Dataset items
-- -- --

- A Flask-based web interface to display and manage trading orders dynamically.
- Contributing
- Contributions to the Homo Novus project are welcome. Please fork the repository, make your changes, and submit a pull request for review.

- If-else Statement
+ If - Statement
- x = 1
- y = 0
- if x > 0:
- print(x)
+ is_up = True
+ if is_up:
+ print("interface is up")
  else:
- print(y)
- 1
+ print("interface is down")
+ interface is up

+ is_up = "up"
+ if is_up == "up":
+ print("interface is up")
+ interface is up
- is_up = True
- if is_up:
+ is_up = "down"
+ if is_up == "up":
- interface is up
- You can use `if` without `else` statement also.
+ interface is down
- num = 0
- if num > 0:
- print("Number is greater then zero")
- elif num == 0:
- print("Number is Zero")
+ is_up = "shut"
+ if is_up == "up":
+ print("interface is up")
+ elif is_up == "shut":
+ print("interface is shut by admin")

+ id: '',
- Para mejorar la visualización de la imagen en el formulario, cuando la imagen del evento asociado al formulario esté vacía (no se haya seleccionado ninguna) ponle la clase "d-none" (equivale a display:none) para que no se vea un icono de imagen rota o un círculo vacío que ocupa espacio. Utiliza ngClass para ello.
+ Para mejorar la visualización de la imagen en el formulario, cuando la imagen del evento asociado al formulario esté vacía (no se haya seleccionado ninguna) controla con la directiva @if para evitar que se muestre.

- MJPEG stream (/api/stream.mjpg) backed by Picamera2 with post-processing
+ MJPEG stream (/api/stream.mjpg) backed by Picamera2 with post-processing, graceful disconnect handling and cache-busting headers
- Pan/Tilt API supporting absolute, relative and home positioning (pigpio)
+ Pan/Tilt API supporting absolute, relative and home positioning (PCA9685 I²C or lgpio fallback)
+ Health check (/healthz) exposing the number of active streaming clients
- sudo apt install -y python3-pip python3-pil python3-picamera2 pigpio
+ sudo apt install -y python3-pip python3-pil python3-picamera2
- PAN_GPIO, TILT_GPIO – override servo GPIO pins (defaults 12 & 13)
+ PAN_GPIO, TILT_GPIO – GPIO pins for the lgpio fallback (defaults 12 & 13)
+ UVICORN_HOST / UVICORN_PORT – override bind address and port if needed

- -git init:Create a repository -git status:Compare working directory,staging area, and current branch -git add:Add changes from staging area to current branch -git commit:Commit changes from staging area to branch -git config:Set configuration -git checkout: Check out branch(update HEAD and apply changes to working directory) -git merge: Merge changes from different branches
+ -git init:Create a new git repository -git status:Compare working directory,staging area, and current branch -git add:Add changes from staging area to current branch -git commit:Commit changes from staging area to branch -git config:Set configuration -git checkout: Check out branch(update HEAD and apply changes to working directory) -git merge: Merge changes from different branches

-- -- --

Working from the data above, extract solely the lines from the one containing "If - Statement" through the one containing "- sudo apt install", exactly as they appear, both included.

+ If - Statement
- x = 1
- y = 0
- if x > 0:
- print(x)
+ is_up = True
+ if is_up:
+ print("interface is up")
  else:
- print(y)
- 1
+ print("interface is down")
+ interface is up

+ is_up = "up"
+ if is_up == "up":
+ print("interface is up")
+ interface is up
- is_up = True
- if is_up:
+ is_up = "down"
+ if is_up == "up":
- interface is up
- You can use `if` without `else` statement also.
+ interface is down
- num = 0
- if num > 0:
- print("Number is greater then zero")
- elif num == 0:
- print("Number is Zero")
+ is_up = "shut"
+ if is_up == "up":
+ print("interface is up")
+ elif is_up == "shut":
+ print("interface is shut by admin")

+ id: '',
- Para mejorar la visualización de la imagen en el formulario, cuando la imagen del evento asociado al formulario esté vacía (no se haya seleccionado ninguna) ponle la clase "d-none" (equivale a display:none) para que no se vea un icono de imagen rota o un círculo vacío que ocupa espacio. Utiliza ngClass para ello.
+ Para mejorar la visualización de la imagen en el formulario, cuando la imagen del evento asociado al formulario esté vacía (no se haya seleccionado ninguna) controla con la directiva @if para evitar que se muestre.

- MJPEG stream (/api/stream.mjpg) backed by Picamera2 with post-processing
+ MJPEG stream (/api/stream.mjpg) backed by Picamera2 with post-processing, graceful disconnect handling and cache-busting headers
- Pan/Tilt API supporting absolute, relative and home positioning (pigpio)
+ Pan/Tilt API supporting absolute, relative and home positioning (PCA9685 I²C or lgpio fallback)
+ Health check (/healthz) exposing the number of active streaming clients
- sudo apt install -y python3-pip python3-pil python3-picamera2 pigpio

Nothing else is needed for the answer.